(MATERIAL FOR THIS TASK)

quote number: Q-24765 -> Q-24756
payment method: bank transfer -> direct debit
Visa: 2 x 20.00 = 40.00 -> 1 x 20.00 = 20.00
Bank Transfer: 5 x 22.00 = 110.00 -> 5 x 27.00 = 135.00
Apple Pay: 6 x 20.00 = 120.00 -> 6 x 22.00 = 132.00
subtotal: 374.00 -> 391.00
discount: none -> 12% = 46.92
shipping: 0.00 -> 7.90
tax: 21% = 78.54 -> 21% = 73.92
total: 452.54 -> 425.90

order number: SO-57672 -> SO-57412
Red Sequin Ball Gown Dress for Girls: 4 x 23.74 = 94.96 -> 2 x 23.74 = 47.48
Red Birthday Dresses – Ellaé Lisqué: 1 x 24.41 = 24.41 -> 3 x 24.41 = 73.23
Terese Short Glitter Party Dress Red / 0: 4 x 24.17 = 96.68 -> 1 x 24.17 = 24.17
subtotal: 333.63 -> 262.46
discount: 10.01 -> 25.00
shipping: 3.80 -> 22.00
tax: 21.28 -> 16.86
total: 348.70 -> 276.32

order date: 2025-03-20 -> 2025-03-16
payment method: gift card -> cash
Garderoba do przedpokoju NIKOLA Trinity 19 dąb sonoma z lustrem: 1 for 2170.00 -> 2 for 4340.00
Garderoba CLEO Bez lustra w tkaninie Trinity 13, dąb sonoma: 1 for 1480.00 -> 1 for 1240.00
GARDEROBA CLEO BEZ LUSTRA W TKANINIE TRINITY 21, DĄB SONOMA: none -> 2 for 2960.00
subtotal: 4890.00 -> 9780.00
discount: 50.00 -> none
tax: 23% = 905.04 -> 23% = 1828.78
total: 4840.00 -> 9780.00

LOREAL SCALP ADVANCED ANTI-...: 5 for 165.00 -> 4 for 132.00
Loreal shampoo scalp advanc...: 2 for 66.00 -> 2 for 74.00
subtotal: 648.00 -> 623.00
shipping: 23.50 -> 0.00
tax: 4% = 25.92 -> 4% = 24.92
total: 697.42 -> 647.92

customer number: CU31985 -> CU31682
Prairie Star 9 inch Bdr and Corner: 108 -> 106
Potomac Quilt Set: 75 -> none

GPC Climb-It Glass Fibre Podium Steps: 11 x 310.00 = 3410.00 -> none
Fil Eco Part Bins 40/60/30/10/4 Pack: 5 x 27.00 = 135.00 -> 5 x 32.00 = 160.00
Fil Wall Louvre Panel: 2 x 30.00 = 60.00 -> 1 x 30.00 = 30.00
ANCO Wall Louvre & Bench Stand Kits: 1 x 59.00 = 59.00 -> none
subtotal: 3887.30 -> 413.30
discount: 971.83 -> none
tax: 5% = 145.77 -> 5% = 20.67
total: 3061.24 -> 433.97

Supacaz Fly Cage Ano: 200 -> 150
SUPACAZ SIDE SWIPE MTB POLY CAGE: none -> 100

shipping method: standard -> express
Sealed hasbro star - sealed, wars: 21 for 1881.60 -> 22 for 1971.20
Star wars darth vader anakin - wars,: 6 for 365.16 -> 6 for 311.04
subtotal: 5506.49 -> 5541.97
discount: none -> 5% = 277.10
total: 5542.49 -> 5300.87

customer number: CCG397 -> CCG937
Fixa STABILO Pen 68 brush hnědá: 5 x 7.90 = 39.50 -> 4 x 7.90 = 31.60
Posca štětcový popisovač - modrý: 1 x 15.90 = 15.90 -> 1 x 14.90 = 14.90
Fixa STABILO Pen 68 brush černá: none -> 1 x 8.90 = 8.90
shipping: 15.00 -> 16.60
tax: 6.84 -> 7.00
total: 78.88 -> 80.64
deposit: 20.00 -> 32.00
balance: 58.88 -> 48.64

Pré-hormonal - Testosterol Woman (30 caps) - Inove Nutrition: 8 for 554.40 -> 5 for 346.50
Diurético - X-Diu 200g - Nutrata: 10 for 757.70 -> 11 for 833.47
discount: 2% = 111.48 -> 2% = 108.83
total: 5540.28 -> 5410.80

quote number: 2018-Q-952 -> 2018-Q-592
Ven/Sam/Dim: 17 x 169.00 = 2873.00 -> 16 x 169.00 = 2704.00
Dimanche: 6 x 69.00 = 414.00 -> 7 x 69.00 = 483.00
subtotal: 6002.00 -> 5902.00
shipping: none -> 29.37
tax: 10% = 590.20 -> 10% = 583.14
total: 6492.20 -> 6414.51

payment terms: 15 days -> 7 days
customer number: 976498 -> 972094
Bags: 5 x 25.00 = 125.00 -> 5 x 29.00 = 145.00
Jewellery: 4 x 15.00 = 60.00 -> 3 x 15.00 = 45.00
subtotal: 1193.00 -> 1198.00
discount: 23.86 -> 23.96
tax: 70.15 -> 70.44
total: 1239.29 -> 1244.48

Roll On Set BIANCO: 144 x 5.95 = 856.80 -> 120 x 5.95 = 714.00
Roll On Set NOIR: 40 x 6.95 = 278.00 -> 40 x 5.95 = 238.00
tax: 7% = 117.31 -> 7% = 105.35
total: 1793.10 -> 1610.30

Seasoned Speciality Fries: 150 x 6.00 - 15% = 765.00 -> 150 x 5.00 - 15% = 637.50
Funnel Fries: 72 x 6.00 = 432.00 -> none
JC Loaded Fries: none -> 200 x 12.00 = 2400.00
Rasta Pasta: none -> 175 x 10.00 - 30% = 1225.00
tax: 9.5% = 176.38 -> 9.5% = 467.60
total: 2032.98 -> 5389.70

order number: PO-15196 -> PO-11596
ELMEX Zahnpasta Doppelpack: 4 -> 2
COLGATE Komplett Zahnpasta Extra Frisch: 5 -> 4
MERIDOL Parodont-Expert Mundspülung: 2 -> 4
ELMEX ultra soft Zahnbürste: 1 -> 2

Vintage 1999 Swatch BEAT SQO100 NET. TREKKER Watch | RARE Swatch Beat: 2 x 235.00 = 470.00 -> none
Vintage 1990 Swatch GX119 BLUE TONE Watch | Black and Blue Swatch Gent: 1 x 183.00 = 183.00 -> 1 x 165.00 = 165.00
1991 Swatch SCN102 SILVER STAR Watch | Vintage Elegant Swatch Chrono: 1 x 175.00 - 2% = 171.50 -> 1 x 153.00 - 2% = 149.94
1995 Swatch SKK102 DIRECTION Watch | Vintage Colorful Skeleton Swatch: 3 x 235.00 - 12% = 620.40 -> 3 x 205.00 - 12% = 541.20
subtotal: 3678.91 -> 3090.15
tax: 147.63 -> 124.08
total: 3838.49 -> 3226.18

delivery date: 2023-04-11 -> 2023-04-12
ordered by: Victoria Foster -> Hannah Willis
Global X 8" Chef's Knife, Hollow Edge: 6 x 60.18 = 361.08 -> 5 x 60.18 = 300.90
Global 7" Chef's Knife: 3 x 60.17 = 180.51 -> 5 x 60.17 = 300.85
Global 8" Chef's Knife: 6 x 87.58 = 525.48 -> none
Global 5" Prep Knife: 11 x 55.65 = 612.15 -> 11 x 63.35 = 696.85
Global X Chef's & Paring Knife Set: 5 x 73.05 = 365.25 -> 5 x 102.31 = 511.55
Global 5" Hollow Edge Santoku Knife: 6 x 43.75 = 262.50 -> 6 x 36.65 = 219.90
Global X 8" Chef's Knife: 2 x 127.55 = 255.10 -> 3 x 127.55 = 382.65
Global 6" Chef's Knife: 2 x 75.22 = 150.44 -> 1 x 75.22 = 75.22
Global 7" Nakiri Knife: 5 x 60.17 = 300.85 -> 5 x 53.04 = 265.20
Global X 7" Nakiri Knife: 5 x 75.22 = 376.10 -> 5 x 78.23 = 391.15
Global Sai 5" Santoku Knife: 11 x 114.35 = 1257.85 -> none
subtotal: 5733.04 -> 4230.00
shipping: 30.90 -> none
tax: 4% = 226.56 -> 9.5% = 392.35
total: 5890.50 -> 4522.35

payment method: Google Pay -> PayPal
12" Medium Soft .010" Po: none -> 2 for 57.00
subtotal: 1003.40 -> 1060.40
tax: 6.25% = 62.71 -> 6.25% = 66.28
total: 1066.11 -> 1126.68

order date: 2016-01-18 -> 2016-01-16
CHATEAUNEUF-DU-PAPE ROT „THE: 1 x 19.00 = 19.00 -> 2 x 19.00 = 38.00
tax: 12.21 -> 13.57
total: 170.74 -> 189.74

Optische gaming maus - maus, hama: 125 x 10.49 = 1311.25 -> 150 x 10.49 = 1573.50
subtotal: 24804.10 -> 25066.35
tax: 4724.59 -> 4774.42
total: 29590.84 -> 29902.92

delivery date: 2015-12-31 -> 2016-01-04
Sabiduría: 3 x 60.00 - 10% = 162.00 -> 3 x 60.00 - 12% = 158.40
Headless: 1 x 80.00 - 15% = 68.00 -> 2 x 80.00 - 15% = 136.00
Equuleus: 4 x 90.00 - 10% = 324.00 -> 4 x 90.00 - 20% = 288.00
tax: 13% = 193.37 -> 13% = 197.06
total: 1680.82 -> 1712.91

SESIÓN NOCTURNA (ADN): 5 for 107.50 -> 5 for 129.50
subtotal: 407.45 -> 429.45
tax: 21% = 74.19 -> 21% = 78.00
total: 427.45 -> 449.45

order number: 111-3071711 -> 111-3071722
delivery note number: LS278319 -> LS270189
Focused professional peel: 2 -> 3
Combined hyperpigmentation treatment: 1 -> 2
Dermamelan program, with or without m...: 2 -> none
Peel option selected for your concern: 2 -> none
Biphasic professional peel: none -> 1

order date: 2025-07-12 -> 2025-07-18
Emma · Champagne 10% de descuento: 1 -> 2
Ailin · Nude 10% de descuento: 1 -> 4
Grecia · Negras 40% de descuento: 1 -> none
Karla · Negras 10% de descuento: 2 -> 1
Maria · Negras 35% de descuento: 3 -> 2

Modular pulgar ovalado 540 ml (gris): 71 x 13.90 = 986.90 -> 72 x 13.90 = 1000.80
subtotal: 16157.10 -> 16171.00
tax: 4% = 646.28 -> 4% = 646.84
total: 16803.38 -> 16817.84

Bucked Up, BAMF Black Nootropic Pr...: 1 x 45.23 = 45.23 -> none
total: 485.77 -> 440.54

(End MATERIAL FOR THIS TASK)

* _ABOUT THIS EXERCISE_:
Your answer should consist of the lines from the line with "shipping: 23.50 -> 0.00" to the line with "customer number: 976498 -> 972094" above, repeated exactly, both ends included.

* _TASK ANSWER_:
shipping: 23.50 -> 0.00
tax: 4% = 25.92 -> 4% = 24.92
total: 697.42 -> 647.92

customer number: CU31985 -> CU31682
Prairie Star 9 inch Bdr and Corner: 108 -> 106
Potomac Quilt Set: 75 -> none

GPC Climb-It Glass Fibre Podium Steps: 11 x 310.00 = 3410.00 -> none
Fil Eco Part Bins 40/60/30/10/4 Pack: 5 x 27.00 = 135.00 -> 5 x 32.00 = 160.00
Fil Wall Louvre Panel: 2 x 30.00 = 60.00 -> 1 x 30.00 = 30.00
ANCO Wall Louvre & Bench Stand Kits: 1 x 59.00 = 59.00 -> none
subtotal: 3887.30 -> 413.30
discount: 971.83 -> none
tax: 5% = 145.77 -> 5% = 20.67
total: 3061.24 -> 433.97

Supacaz Fly Cage Ano: 200 -> 150
SUPACAZ SIDE SWIPE MTB POLY CAGE: none -> 100

shipping method: standard -> express
Sealed hasbro star - sealed, wars: 21 for 1881.60 -> 22 for 1971.20
Star wars darth vader anakin - wars,: 6 for 365.16 -> 6 for 311.04
subtotal: 5506.49 -> 5541.97
discount: none -> 5% = 277.10
total: 5542.49 -> 5300.87

customer number: CCG397 -> CCG937
Fixa STABILO Pen 68 brush hnědá: 5 x 7.90 = 39.50 -> 4 x 7.90 = 31.60
Posca štětcový popisovač - modrý: 1 x 15.90 = 15.90 -> 1 x 14.90 = 14.90
Fixa STABILO Pen 68 brush černá: none -> 1 x 8.90 = 8.90
shipping: 15.00 -> 16.60
tax: 6.84 -> 7.00
total: 78.88 -> 80.64
deposit: 20.00 -> 32.00
balance: 58.88 -> 48.64

Pré-hormonal - Testosterol Woman (30 caps) - Inove Nutrition: 8 for 554.40 -> 5 for 346.50
Diurético - X-Diu 200g - Nutrata: 10 for 757.70 -> 11 for 833.47
discount: 2% = 111.48 -> 2% = 108.83
total: 5540.28 -> 5410.80

quote number: 2018-Q-952 -> 2018-Q-592
Ven/Sam/Dim: 17 x 169.00 = 2873.00 -> 16 x 169.00 = 2704.00
Dimanche: 6 x 69.00 = 414.00 -> 7 x 69.00 = 483.00
subtotal: 6002.00 -> 5902.00
shipping: none -> 29.37
tax: 10% = 590.20 -> 10% = 583.14
total: 6492.20 -> 6414.51

payment terms: 15 days -> 7 days
customer number: 976498 -> 972094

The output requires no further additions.